I received this insightful comment off my post showing that only a tiny percentage of people visiting YouTube and other big social media sites actually create and put up anything. It’s from Pete Mortensen and we all should ponder what he has to say. Here it is:
“This helps articulate something that was bugging me about the Corporate Design Foundation’s @issue Business and Design Conference in San Francisco, which I attended yesterday.
The two topics most on everyone’s tongues were the Creator economy (which basically just means Second Life, YouTube and the like) and co-creation and co-design.
There was a lot of talk about these ideas as being brand-new and also guaranteed to succeed. And this is far from true. YouTube’s actual future is far from certain, and Second Life will surely be passed by another player, as it superceded The Sims, which superceded a lot of MUDDs and the like. Bill Moggridge even asked, “What is the YouTube of design?”
And I have to say, I don’t particularly care. YouTube, Second Life, Flickr, Vlogs, blogs, they’re all different solutions trying to meet some very core needs of people, whether they know it or not. And needs outlast solutions. I won’t perform a straight-up needs analysis on these sites, but they definitely come from wanting to express oneself creatively, connect with other people, feel famous or even lead a different life, as in the case of Lonely Girl 15 and some others.
By the time we start analyzing a solution, the next way to meet the needs it addresses is already underway.
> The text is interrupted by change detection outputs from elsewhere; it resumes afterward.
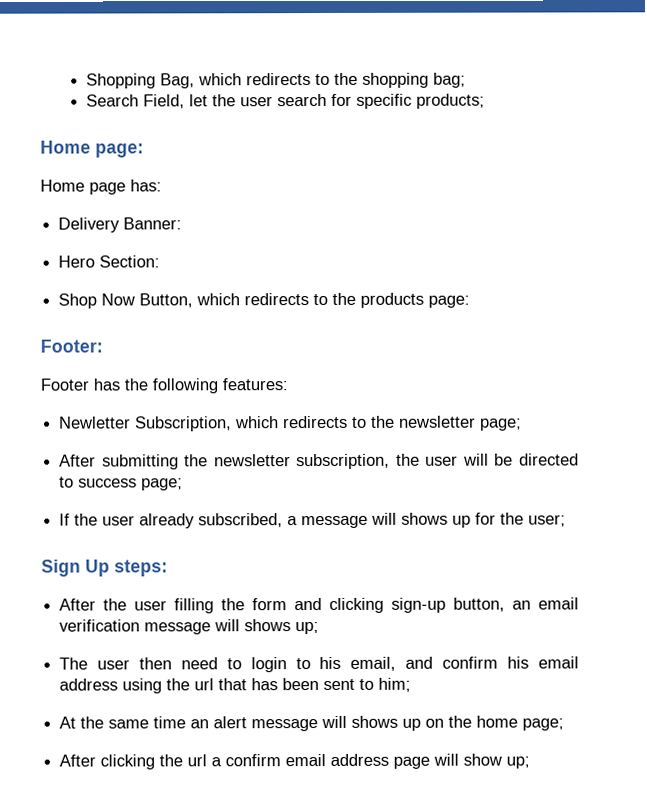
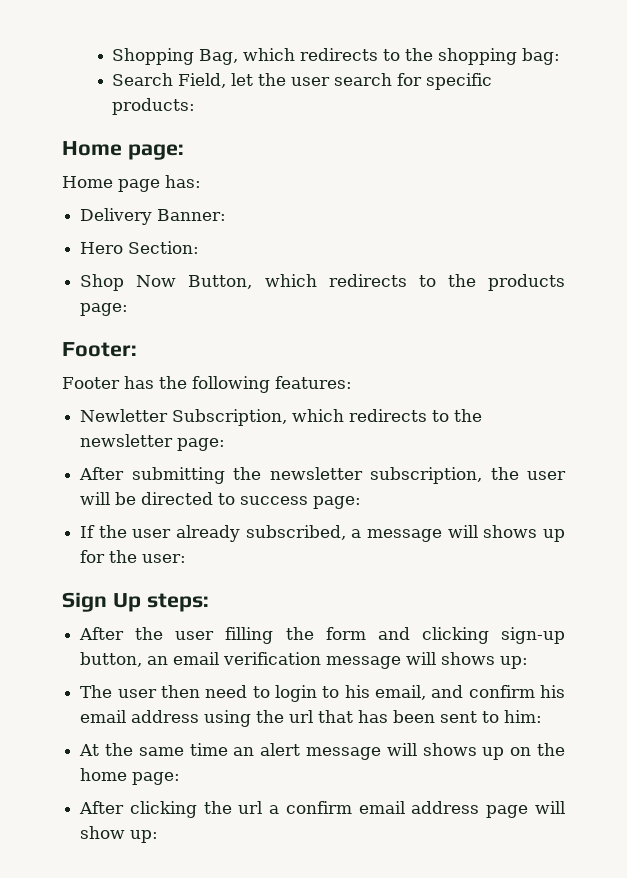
- Shopping Bag, which redirects to the shopping bag;
+ Shopping Bag, which redirects to the shopping bag:
- Search Field, let the user search for specific products;
+ Search Field, let the user search for specific products:
- Newletter Subscription, which redirects to the newsletter page;
+ Newletter Subscription, which redirects to the newsletter page:
- After submitting the newsletter subscription, the user will be directed to success page;
+ After submitting the newsletter subscription, the user will be directed to success page:
- If the user already subscribed, a message will shows up for the user;
+ If the user already subscribed, a message will shows up for the user:
- After the user filling the form and clicking sign-up button, an email verification message will shows up;
+ After the user filling the form and clicking sign-up button, an email verification message will shows up:
- The user then need to login to his email, and confirm his email address using the url that has been sent to him;
+ The user then need to login to his email, and confirm his email address using the url that has been sent to him:
- At the same time an alert message will shows up on the home page;
+ At the same time an alert message will shows up on the home page:
- After clicking the url a confirm email address page will show up;
+ After clicking the url a confirm email address page will show up:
We’re going to miss the most important opportunities unless we see beyond the fun and exciting solution we hold in our hands.
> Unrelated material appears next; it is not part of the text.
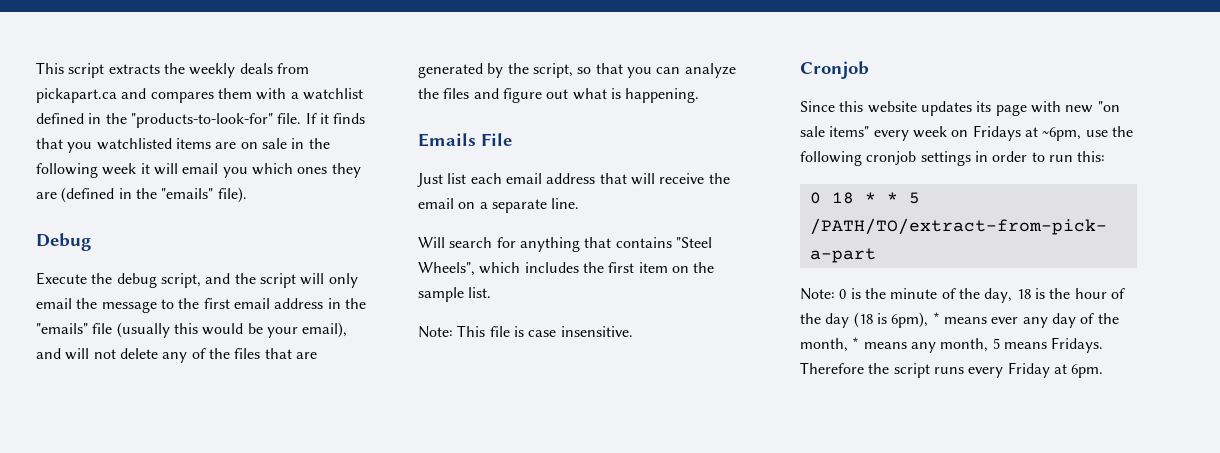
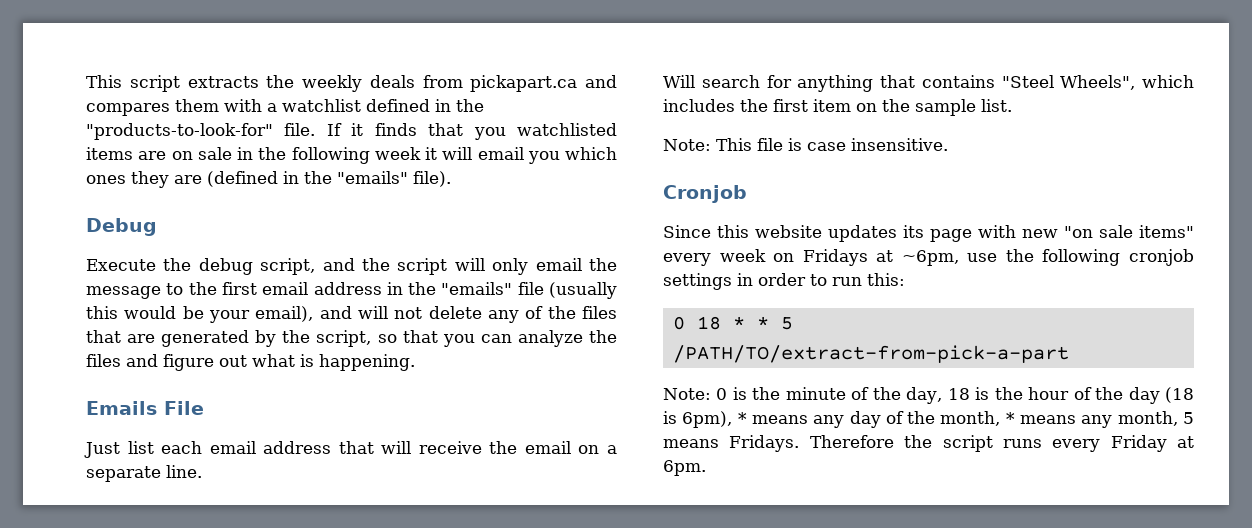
- Note: 0 is the minute of the day, 18 is the hour of the day (18 is 6pm), * means ever any day of the month, * means any month, 5 means Fridays.
+ Note: 0 is the minute of the day, 18 is the hour of the day (18 is 6pm), * means any day of the month, * means any month, 5 means Fridays.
Take this chunk of data you have presented, Bruce. It seems pretty likely to me that this is true. Why? Because tools that allow people to be designers or broadcasters have been around for years, and they have been niche. What YouTube has done is create a single repository that can find relevant video for virtually any subject you want to know about, and then provided a cross-platform, speedy solution to deliver it. The role of the people posting videos, let alone storing them, is a mechanism to this bigger goal, a place to find the videos you want when you want them. If all the clips were put up by an automated computer, most people wouldn’t care.
This is the great myth of Web 2.0, that its revolution has come from people creating things. It has actually changed the Internet by putting people in control of how to measure popularity and identify your own interests. The actual content is generally from professionals. And that’s a more sustainable view to take, I think. We don’t become creators of entertainment, we become curators for the entertainment of ourselves and others. That’s a very different kind of participation.
Maybe, and I’m just spitballing here, but maybe this is really about adoption theory, not empowering users. Maybe what Web 2.0 has done is make it easier to identify influencers and get fed the kind of innovative information you crave instead of having to sort through it yourself. We have created a more sophisticated, trustworthy way to disseminate ideas to the right audiences. As with anything, it’s really the influencers who star in such a situation, not the creatives. And that is interesting.”